Last week I started going through a list of games for which I answered the following question: “What are your favorite games for platforms you’ve owned?” (from a social media meme that made the rounds back in early January). Check out part 1 for my picks that went from the VIC-20 until the PlayStation 2. Here then is part 2.

Game Boy Advance: Super Mario Advance 2
I really loved the Game Boy Advance, it had a fantastic form factor. I know this game is basically a remake of Super Mario World, but looking through the GBA library, this was the game I remember enjoying playing the most.

GameCube: The Legend of Zelda: Wind Waker
Even though it was received with mixed reactions because of the cartoony look, I was in love with this game even then, and it was at the time my favorite Zelda game since A Link to the Past (yes, more than Ocarina of Time). Sure, some bits were a bit of a drag (having to cross the entire map by boat), but it remains one of my favorite Zelda games, and I would love for them to revisit this version of Link again on Switch.

Nintendo DS: New Super Mario Bros.
I played tons and tons of games on the DS, and it would be easy to list over 20 games that I could say were fantastic gaming experiences for me, but I can’t help but think that this game was just so exciting and fun to play. Not only a return to 2D platforming for Mario, but one that was a joy to play.

PlayStation Portable: Lumines
Lumines just felt so damn cool — it brought me back to the cool aesthetics of the Dreamcast era, but with a techno sheen and an even better soundtrack. I’m not generally big into abstract puzzles games, but the way this was presented and the addictive gameplay made me fall in love with it, and spend countless hours playing.

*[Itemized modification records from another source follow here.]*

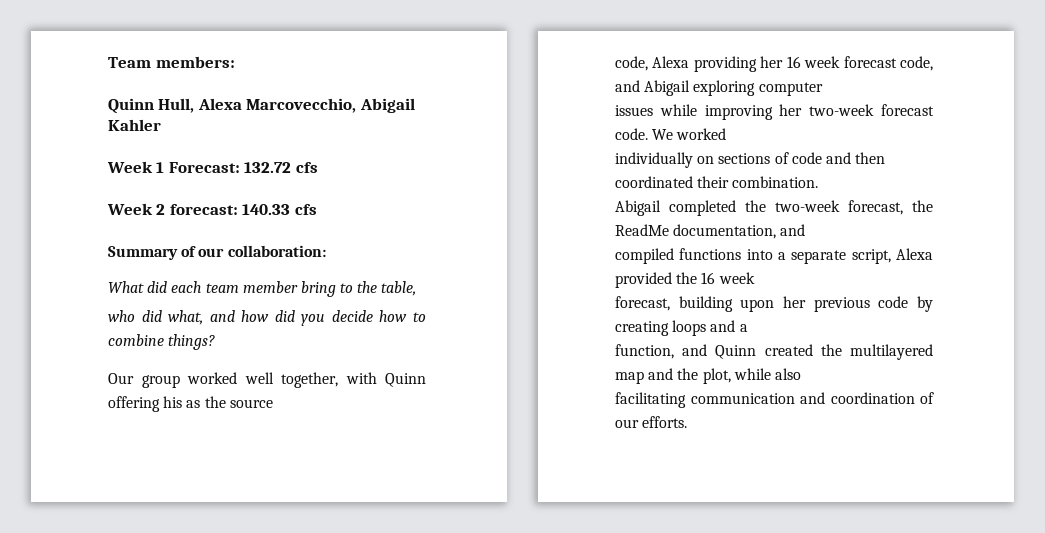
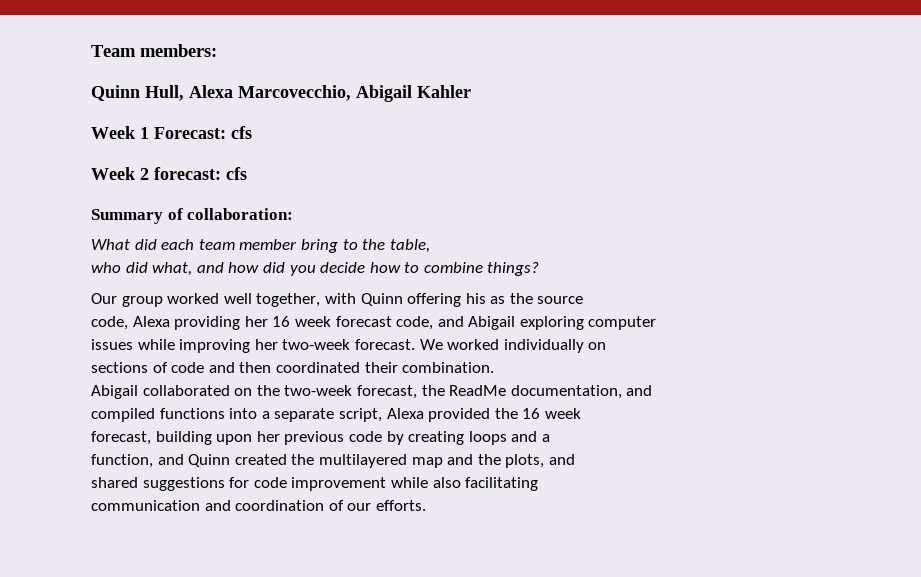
- Week 1 Forecast: 132.72 cfs
+ Week 1 Forecast: cfs
- Week 2 forecast: 140.33 cfs
+ Week 2 forecast: cfs
- Summary of our collaboration:
+ Summary of collaboration:
- issues while improving her two-week forecast code.
+ issues while improving her two-week forecast.
- We worked
- individually on sections of code and then coordinated their combination.
+ We worked individually on
+ sections of code and then coordinated their combination.
- Abigail completed the two-week forecast, the ReadMe documentation, and
+ Abigail collaborated on the two-week forecast, the ReadMe documentation, and
- function, and Quinn created the multilayered map and the plot, while also
- facilitating communication and coordination of our efforts.
+ function, and Quinn created the multilayered map and the plots, and
+ shared suggestions for code improvement while also facilitating
+ communication and coordination of our efforts.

Xbox 360: Red Dead Redemption
Sure, this a multi-platform game, but I played it on the 360, and so I place it here. It’s also my favorite game of this generation. I absolutely love westerns, and love open-world adventures games, and this was just the perfect mix of the two. You can imagine just how excited I am to play its sequel this year.

Nintendo Wii: New Super Mario Bros. Wii
Despite its massive success, the Wii is the Nintendo console I never really “liked,” and it’s also the Nintendo console on which I’ve played the least games. I played Twilight Princess on GameCube, and the only mainline Zelda game I’ve never played is Skyward Sword (I didn’t want to play a Zelda game with those controls and with that low of a resolution). I know the Mario Galaxy games are much loved, but I barely played them, and so the only Wii game that I really have fond memories of playing is New Super Mario Bros. Wii.

PlayStation 3: Grand Theft Auto V
Yes, another GTA game (and another Rockstar game). If I had played this later on PS4, then GTA4 might have been my favorite here, but 5 it is. I loved it for the same reasons I fell in love with the series with San Andreas.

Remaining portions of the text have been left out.